Sam Vander Wielen: [00:27:54] So, I distinctly remember getting very pissed in a free call that I had a million years ago, like four or five years ago, and it was with two women who were starting a business. You know, I did my whole little spiel at the beginning about how I’m a lawyer, but I’m not your lawyer. Even if you buy things from me and I sell digital products and templates, I don’t offer legal advice, I don’t do any legal services.
Sam Vander Wielen: [00:28:18] They were like, “That’s great. We have some questions for you. So, this is what we were doing, blah blah blah, blah blah. And so, like, should we do X or Z?” And it was like, “Wait. I just told you.” So, I was like, “Okay. So, that’s a good example of where I can’t offer you advice because especially when it comes to scope of practice, whether it’s legal advice, financial, medical advice.”
Sam Vander Wielen: [00:28:38] One of the biggest no-no’s is making a game time decision for someone. Like, calling a shot saying, “You should do A or B.” That is an example of being outside of scope of practice, because that’s something where you really have to take in a lot of information. And as the expert, the person is looking to you to tell them what to do. And that’s kind of a little red flag in your mind when you know you’re outside of scope.

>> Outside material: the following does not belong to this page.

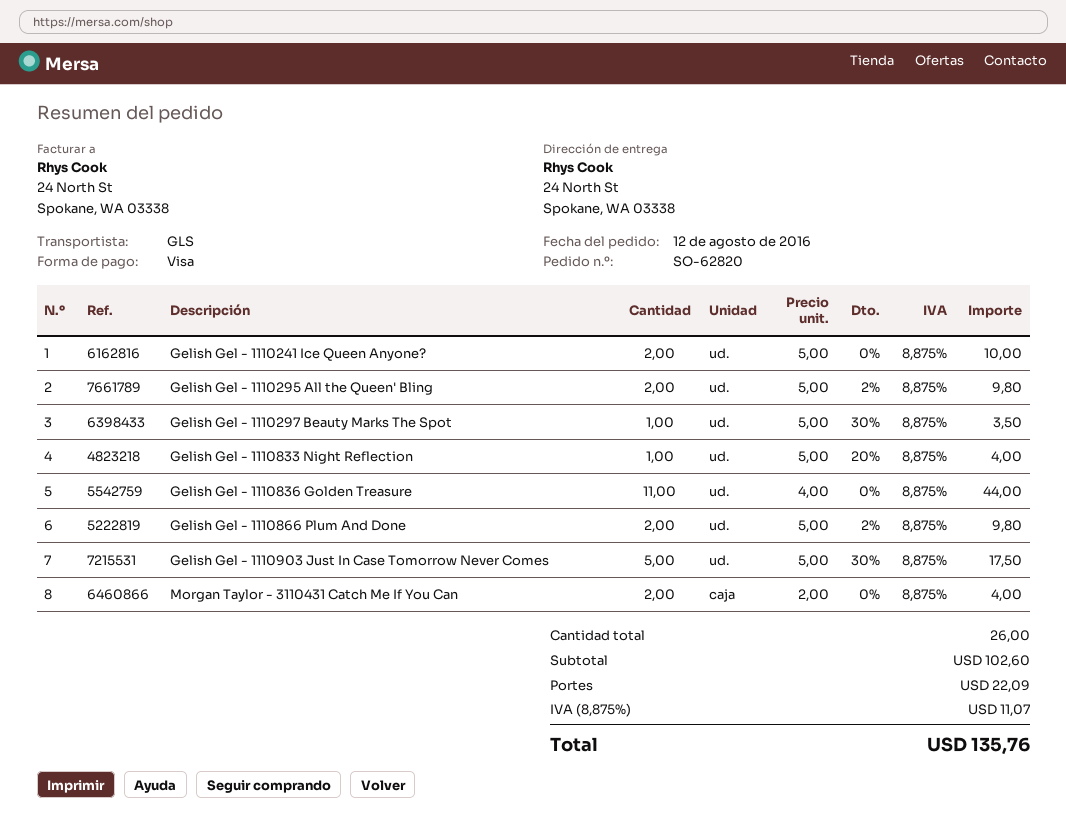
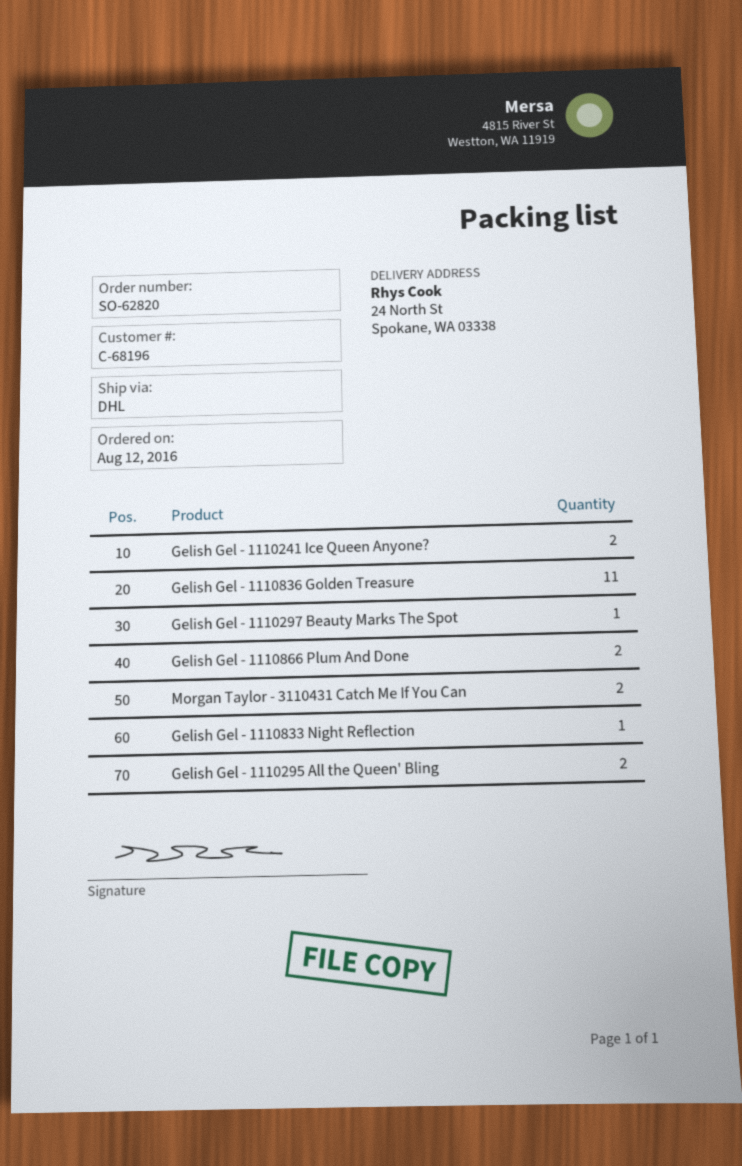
shipping method: GLS -> DHL
Gelish Gel - 1110903 Just In Case Tomorrow Never Comes: 5 -> none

Sam Vander Wielen: [00:29:05] And so, I reminded them like, “Hey, this is an example, I can’t do that, blah blah blah.” They were like, “That’s great. But if you could just tell us is it A or B?” And I’m like, “Yeah. Exactly. I can’t tell you whether or not to do that.” And it just kept going on and on and on like that. It was really frustrating. I was definitely losing my patience. No matter how many times I set the boundary, they were being very disrespectful. And so, I ended the call. I said, “Please don’t purchase my product. We’re not a good fit. You’re not understanding what I do. It sounds like you need a lawyer. Good luck with your business. Have a nice day.” And I ended the call.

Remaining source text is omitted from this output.